El sol bañaba mi rostro pero hacía frío, era sin embargo placentero
escuchar los ritmos de la naturaleza dentro del pecho mientras asistía al
espectáculo de Renato Casarotto arañando sus límites cada vez más allá, más
lejos, su voluntad y su entero cuerpo abatiendo no molinos de viento sino
gigantes y monstruos perfectamente reales, el miedo, la Mermelada, que diría
Kurtyka, despachadas a golpe de piolet de tracción sobre una pared de hielo que
ronda los noventa grados.
¿Quién será ese tal Renato? A ese no le conozco, decía un
comentarista en uno de mis post últimos en el que Renato aparecía franqueado
por Mari Ábrego y Chema Casimiro después de que estos bajaran de la cumbre del
K2. Sólo tengo un conocimiento aproximado de la historia del alpinismo pero si
tuviera que hacer una lista con lo que conozco no dudaría en colocar a este
hombre en la cabecera del alpinismo mundial.
Bueno, de hecho, si esta mañana estaba ahí meditando en
posición loto en mitad del campo mientras el sol se alzaba sobre el horizonte
en una fría mañana de octubre, era porque una de sus ascensiones había logrado echar
por tierra mi pereza de estas últimas semanas; vamos, su lectura me había dado
una patada en el culo y me había puesto de nuevo en disposición de andar un
poco más erguido que los días anteriores. Me sentía estremecido por su relato.
Alguna breve anotación de su diario me hacían pensar que en esa ascensión Renato
había traspasado la línea de lo humanamente posible y cuando quiso expresar
algo de aquello se encontró como quien regresa a su casa después de haber
permanecido largo tiempo en un lejano planeta interestelar y es incapaz de dar
cuenta de aquel otro mundo. “Me es tremendamente difícil rehabituarme a medir
el tiempo y dejarme invadir por los deseos de todos los días, por las
sensaciones más elementales. Me es muy difícil hablar y contar lo que pasó allí.
Es siempre duro llegar tan cerca de la esencia de la vida, y más tarde retornar
y sentirte prisionero en la estrechez del lenguaje, totalmente inadecuado para
traducir en símbolos los conceptos y la totalidad de la experiencia vivida”.
Había algo en el relato de la ascensión que había
trascendido la satisfacción de la simple curiosidad de la lectura para traspasar
la dura epidermis de una voluntad adormecida y hacerme comprender una vez más
que esa voluntad de vivir que subyace en este tipo de alpinismo, y que aunque de
otra manera está también presente cuando el esfuerzo y el íntimo contacto con
la naturaleza se congracian en la prístina soledad de las montañas, era algo
que debería requerir una prolongada atención por mi parte si quería mantener
ese mínimo de tensión que necesita el ser humano para sentirse felizmente vivo.

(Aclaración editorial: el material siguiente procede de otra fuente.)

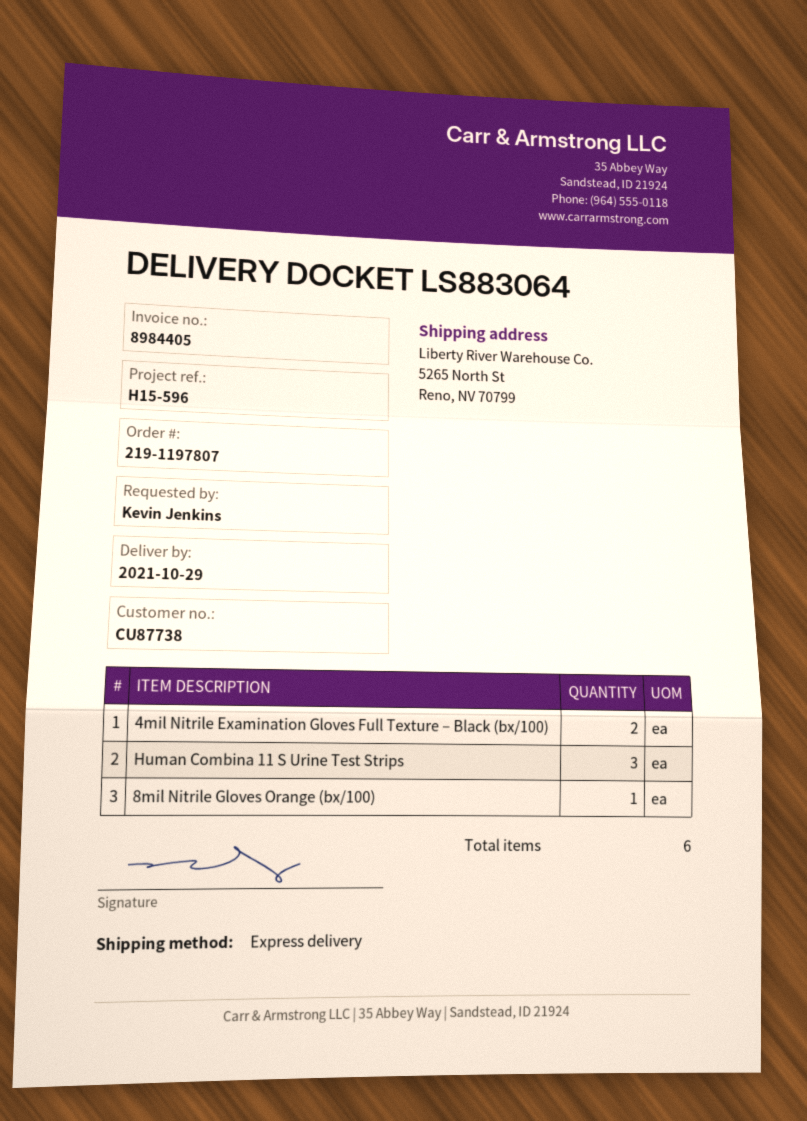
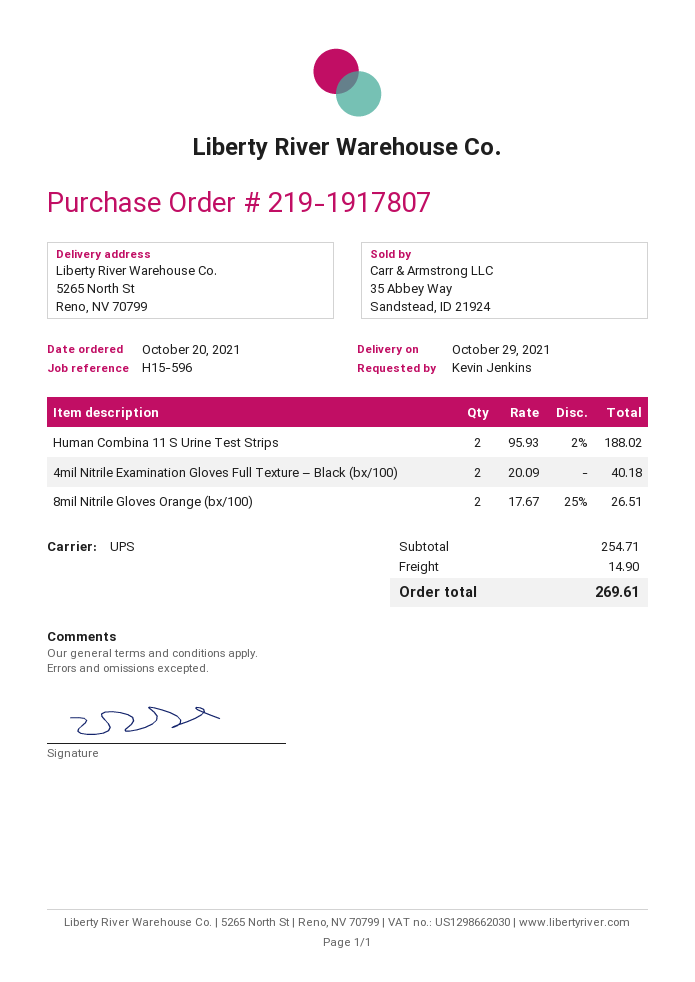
order number: 219-1197807 -> 219-1917807
shipping method: express -> UPS
Human Combina 11 S Urine Test Strips: 3 -> 2
8mil Nitrile Gloves Orange (bx/100): 1 -> 2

La lectura de estos relatos refresca el espíritu. No es que
nos ponga en disposición de pretender escalar el K2 en el próximo invierno ;-),
es que nos señalan constantemente dónde está la vida y, descubrir o reafirmarse
en que la vida no está en la comodidad y en vivir repantigado en el confort de
una casa, nos acerca, a unos más y a otros menos, a eso que Casarotto llama la
esencia de la vida, que sin saber muy bien en qué consiste, todos los que hemos
frecuentado la montaña desde nuestra temprana juventud experimentamos en las contadas
experiencias de plenitud que hemos tenido escalando o vagando por Pirineos, los
Alpes o algunas de las otras montañas del mundo.
Transcurrida media hora, abrí los ojos, me incorporé entre
los rastrojos y busqué el camino de mi casa. La luz había iluminado plenamente
el campo, vestido ya a esta hora de los delicados amarillos y ocres que anuncian
los tiempos del otoño. Me sentía bien, la lectura y mi rato de meditación me
habían predispuesto para un biencomenzar una nueva jornada más.